O Globo, n.31987 , 05/03/2021. País p.6

 

Flávio, ao visitar mansão: "Não quero problema"

Aguirre Talento

05/03/2021

 

 

Senador buscou discrição ao comprar casa de R$ 6 milhões, em Brasília; ele disse à então proprietária que já estava muito em evidência e, por isso, queria tudo regularizado. Segundo os vendedores, ainda estão pendentes cerca de R$ 2 milhões

O senador Flávio Bolsonaro (Republicanos-RJ) estava quase irreconhecível quando chegou de camiseta e bermuda para conhecer uma mansão de R$ 6 milhões, localizada na área mais cara de Brasília, que ele estava interessado em comprar. As tratativas começaram no fim do ano passado e foram conduzidas por sua mulher, a dentista Fernanda Figueira Bolsonaro. Durante toda a negociação, o casal buscou manter discrição. Os detalhes da negociação foram relatados ao GLOBO por uma testemunha que acompanhou diretamente as tratativas.

A antiga proprietária e moradora da casa, a design de interiores Heleuza Maria da Silva, havia se divorciado de Juscelino Sarkis e por isso decidiu colocar o imóvel à venda. Ela havia ficado com a casa, mas avaliou que era grande demais para suas atuais necessidades. Ainda em 2018 Heleuza procurou imobiliárias e fez o primeiro anúncio da venda da mansão, por um valor de R$ 7,9 milhões. Não houve interessados. O preço foi baixando gradualmente, até chegar no valor de R$ 5,97 milhões, quando o casal Flávio e Fernanda Bolsonaro ficou sabendo do anúncio.

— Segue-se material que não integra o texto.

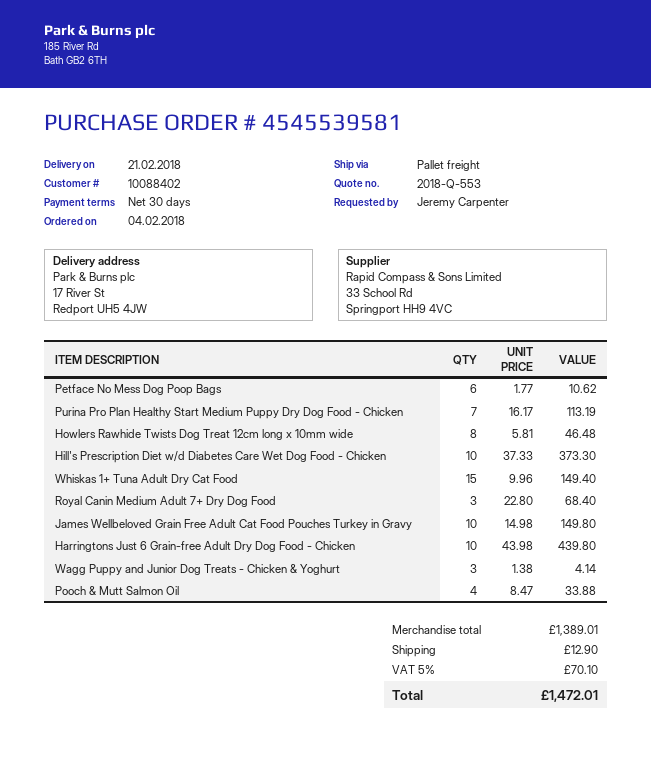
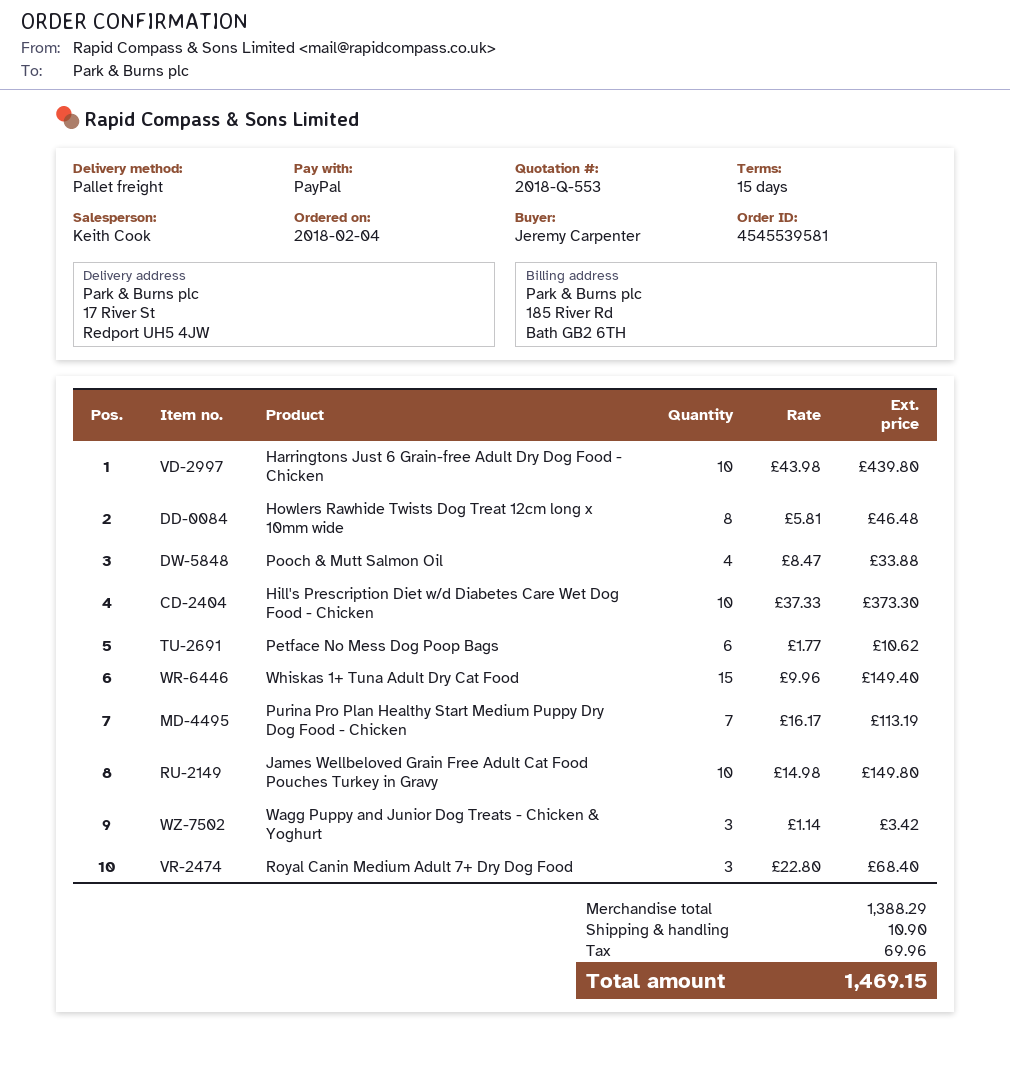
payment terms: 30 days -> 15 days
Wagg Puppy and Junior Dog Treats - Chicken & Yoghurt: 3 x 1.38 = 4.14 -> 3 x 1.14 = 3.42
subtotal: 1389.01 -> 1388.29
shipping: 12.90 -> 10.90
tax: 70.10 -> 69.96
total: 1472.01 -> 1469.15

Com o preço mais baixo, começou a haver procura pelo imóvel. No fim do ano passado, Heleuza recebeu o telefonema de um corretor de imóveis e marcou a visita de uma pessoa interessada em conhecer a casa. O nome dela: Fernanda.

A mulher de Flávio foi até o local acompanhada do seu corretor de imóveis e adorou a mansão. Heleuza lhe relatou as condições de pagamento, prazos e avisou que já tinha diminuído o preço bem abaixo do valor de mercado. Fernanda concordou com todas as premissas, disse que havia gostado da casa e avisou que iria conversar com seu marido sobre o assunto e daria um retorno.

ESPANTO

No dia seguinte, Fernanda telefonou para a proprietária e perguntou se poderia levar o marido para conhecer o local. Ficou combinado que o corretor imobiliário da proprietária estaria no local, e o casal levaria seu corretor também. Pouco tempo depois, Flávio e Fernanda chegaram acompanhados do corretor, de um assessor e também de suas duas filhas.

Flávio não se identificou com o sobrenome “Bolsonaro”. Cumprimentou a proprietária com educação e discrição. Heleuza não escondeu seu espanto quando percebeu quem era o comprador. Por isso, ela deixou claro que toda a construção era regularizada e com os impostos em dia.

—Tem muitas casas aqui no Lago Sul que os proprietários constroem uma parte inicial, tiram o Habite-se, depois constroem varanda gourmet, piscina e várias outras coisas. O meu alvará de construção é total da casa, tudo pago, IPTU em dia. Não quero nenhum problema para mim —disse a proprietária, segundo uma testemunha que presenciou o diálogo.

Foi nesse momento que Flávio relatou seus receios sobre a transação.

—Nem eu quero problema pra mim. Eu já estou muito em evidência, estou sendo muito massacrado e injustiçado. Não quero problema pra mim nem pra você, nem paras minhas filhas. Quero tudo registrado, tudo legalizado —afirmou, de acordo com uma testemunha.

Na conversa, eles acertaram as condições iniciais de pagamento. Flávio disse que iria solicitar um financiamento para pagar parte da compra. O restante, segundo o acerto, seria pago por meio de transferências bancárias em parcelas a serem quitadas até junho. Os detalhes foram combinados depois por meio dos corretores: o pagamento de um sinal de R$ 200 mil para garantir o negócio, e juros de 1% ao mês nas parcelas que seriam quitadas até junho.

De acordo com nota divulgada pelos advogados da família Sarkis, Flávio pagou R$ 200 mil em 23 de novembro, depois repassou R$ 300 mil em 10 de dezembro e R$ 590 mil em 11 de dezembro. Ainda estão pendentes cerca de R$ 2 milhões, que devem ser quitados até junho. A nota contradiz a escritura de compra e venda, na qual estava registrado que “os vendedores declaram já haver recebido dos compradores o valor relativo à parcela de recursos próprios, indicada em recursos próprios do item preço da compra e venda/forma de pagamento”.